Sorry but bollocks to the "it's your reaction to it" comment.

If someone disturbs your sleep you cannot control it!?!

You need to tell him what effect it has. And record it for him. You can get snoring apps for phones which record it.

It took years for dh to take me seriously and get to a sleep clinic to sort his snoring. However they didn't diagnose sleep apnoe and he still ruins my sleep. I'm not sure dh was entirely truthful and didn't wear the monitor properly bastard

OurBlanche Mon 27-Jun-16 18:02:49

CBT would disagree... but there you go.

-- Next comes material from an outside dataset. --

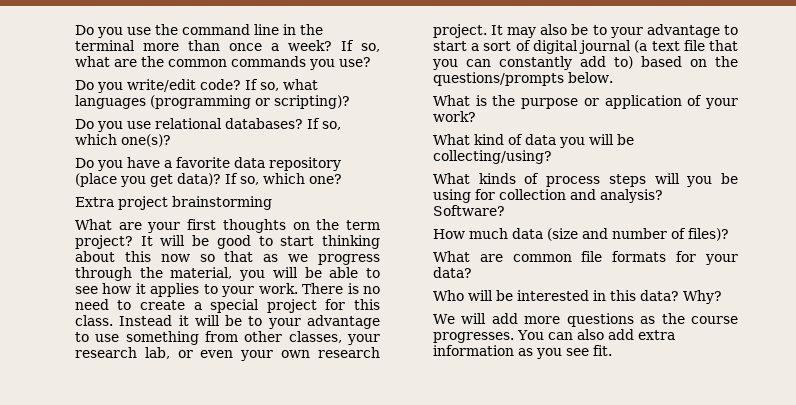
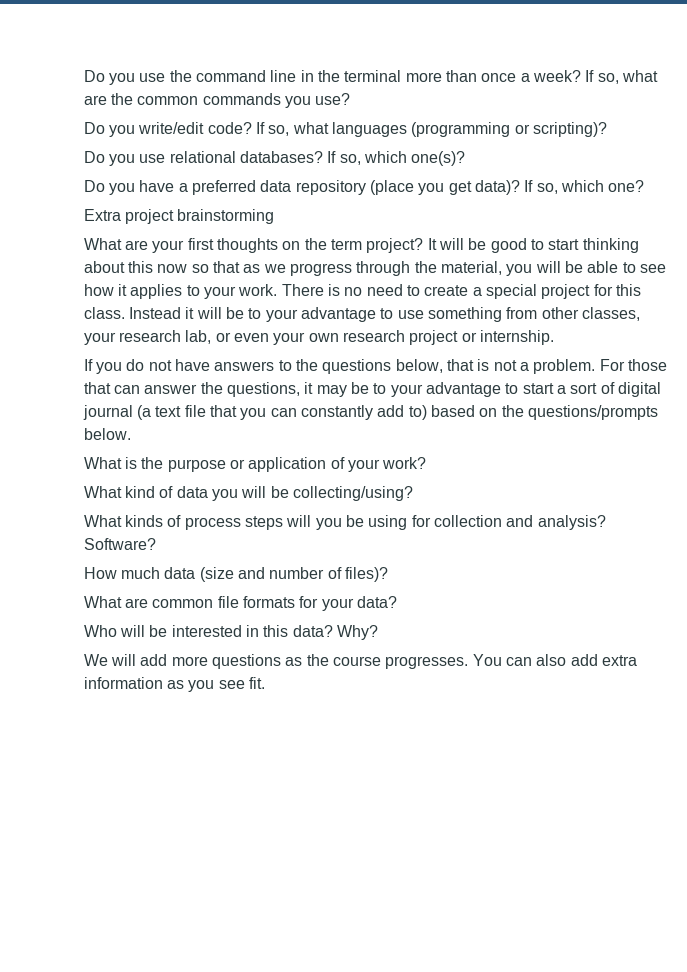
- Do you have a favorite data repository (place you get data)?
+ Do you have a preferred data repository (place you get data)?
- Instead it will be to your advantage to use something from other classes, your research lab, or even your own research project. It may also be to your advantage to start a sort of digital journal (a text file that you can constantly add to) based on the questions/prompts below.
+ Instead it will be to your advantage to use something from other classes, your research lab, or even your own research project or internship.
+ If you do not have answers to the questions below, that is not a problem. For those that can answer the questions, it may be to your advantage to start a sort of digital journal (a text file that you can constantly add to) based on the questions/prompts below.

Only partially read/digest a post and you will misunderstand what it was actually saying!

AYD2MITalkTalk Mon 27-Jun-16 18:05:11

It's not any kind of anticipation or reaction on my part that's ruining my sleep, OurBlanche - alongside the regular snoring, which I can eventually drift off during, there are the sudden unexpected incredibly loud snores and snorts that jolt me awake just as I'm dropping off. Every time, they make me wake right up and my heart races, just as a natural automatic reaction I can't control.

It's not as easy as separate beds - I (like lots people, I suspect) have no room in my house for another bed and no money for a bigger house.